Mom always had a compost heap when I was growing up. She read books, researched methods and tried out a variety of techniques. It was an impressive compost setup to go alongside her giant vegetable gardens. Now, as teenagers we didn’t appreciate the pile of rotting food scraps to the degree Mom did, in fact I can recall at times we were downright embarrassed of that section of the yard. One summer our beloved family pet, a muscular Rottweiler, discovered a bear in the compost pile and proceeded to chase him off. Coincidentally my preteen sister was skipping down the driveway at that very moment and was nearly trampled by the ‘chasee’ and ‘chaser’. The compost heap went on hiatus that summer.

Eight and a half years since the last time I participated in composting I opted to take it up again this past winter through the compost collection service known as Bootstraps Compost. These fine folks would pick up my compost and bring an empty 5-gallon plastic bucket every other week. It was great. No smell, no pitchforks, no shovels, no chicken manure. Then the great came to a screeching halt when they wrote to say they’d not be able to service my neighborhood anymore due to low subscriptions. BUMMER!

Vermicomposting

I wasn’t new to the term but I hadn’t spent much time considering applyingvermicomposting to my own routines.
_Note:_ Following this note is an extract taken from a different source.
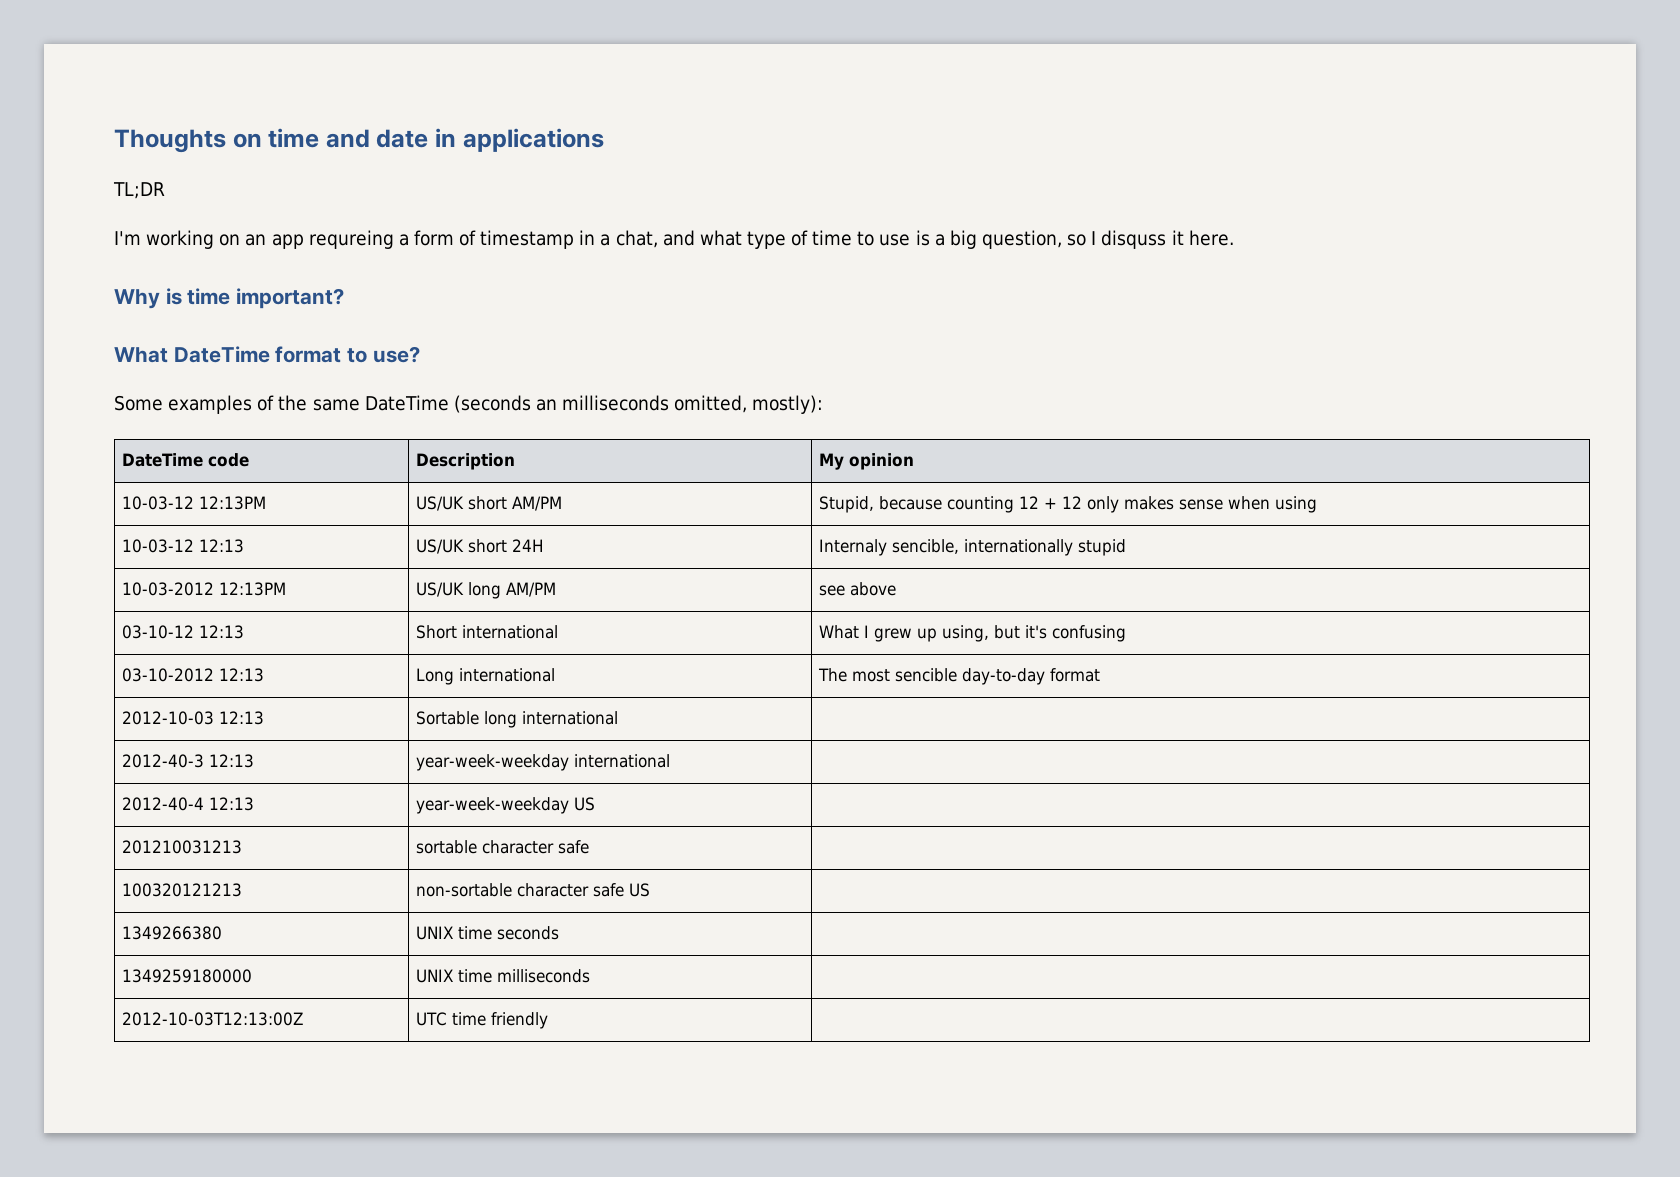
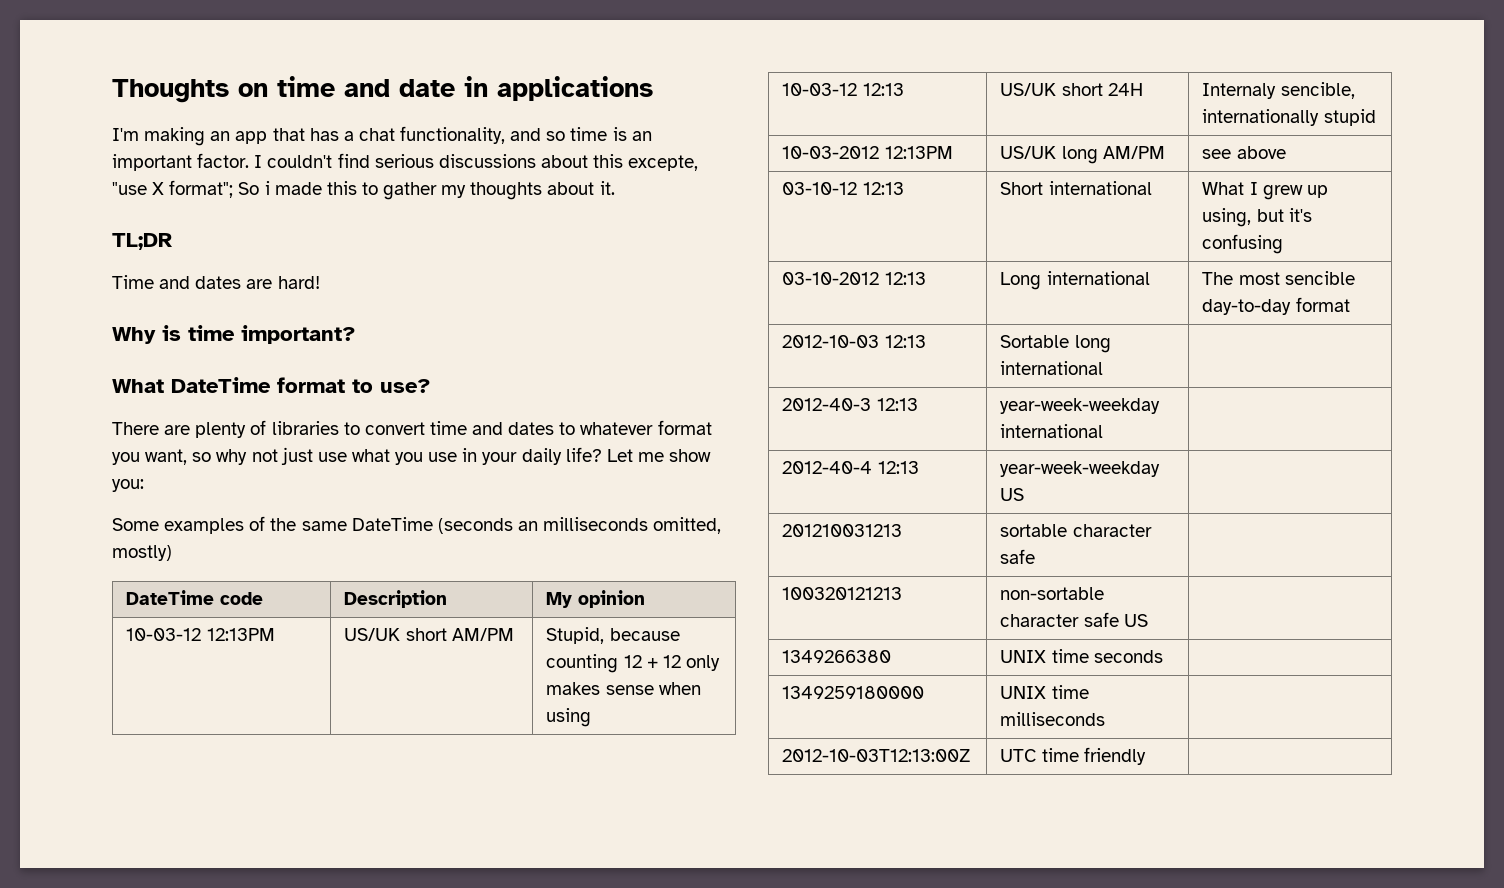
[113,182,165,199] [114,230,1234,249] TL;DR // I'm working on an app requreing a form of timestamp in a chat, and what type of time to use is a big question, so I disquss it here. -> [112,126,652,146] [112,153,699,171] [112,180,615,200] [112,233,173,250] [112,275,320,289] I'm making an app that has a chat functionality, and so time is an important factor. I couldn't find serious discussions about this excepte, "use X format"; So i made this to gather my thoughts about it. // TL;DR // Time and dates are hard!
(420, 354) none -> [112,420,712,438] [112,447,712,465] [112,479,144,492] // There are plenty of libraries to convert time and dates to whatever format you want, so why not just use what you use in your daily life? Let me show you:
[752,395,824,414] mostly): -> [112,545,172,561] mostly)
That all changed when I realized I had this spiffy compost can under my kitchen sink, a rediscovered habit of saving vegetable peels from the garbage bin, and a guilty feeling for shrugging off compost simply because it was “smelly.”

Websites and gardening magazines told me I could easily shell out some hundred or so dollars for a worm compost bin with special trays and spigots and shelves. Or I could get myself a plastic bin from the hardware store, drill ventilation holes, and voila! instant worm farm. Being budget-minded and not entirely sure if my new hobby would simply be a fad I opted for the latter option.

Homemade worm bin

Using a cordless drill I created vent holes around the bin

Then I layered damp shredded paper, food scraps, crushed egg shells, followed by a final layer of damp shredded paper

Then came a thousand red wigglers

The day the worms came in it was raining like mad, or as my partner would say “all of the gulleys needed washing”, and it didn’t occur to me that worms have natural instincts to climb high so they don’t drown in a rainstorm. Heh. I gently release my worms into the bin and leave the house for several hours. Upon my return I’m thinking I’ll just peek in on my little bin, so I haul it out of the crawlspace to look and they’re trying to escape. Worms on the outside, worms on the lid, worms on the ground, worms wriggling up the sides of the bin. Eeeps! Armed with a foam plate leftover from a holiday party I start wrangling up my worms, one anorexic worm at a time. It took about 20 minutes to catch them all and I got to do it all over again the next morning. Then everyone settled into their new worm condo with an enticing banana peel and peelings from a kiwi, two ingredients worms are sworn to love. No worms have tried to escape in the two weeks since.

You can call me the Worm Wrangler.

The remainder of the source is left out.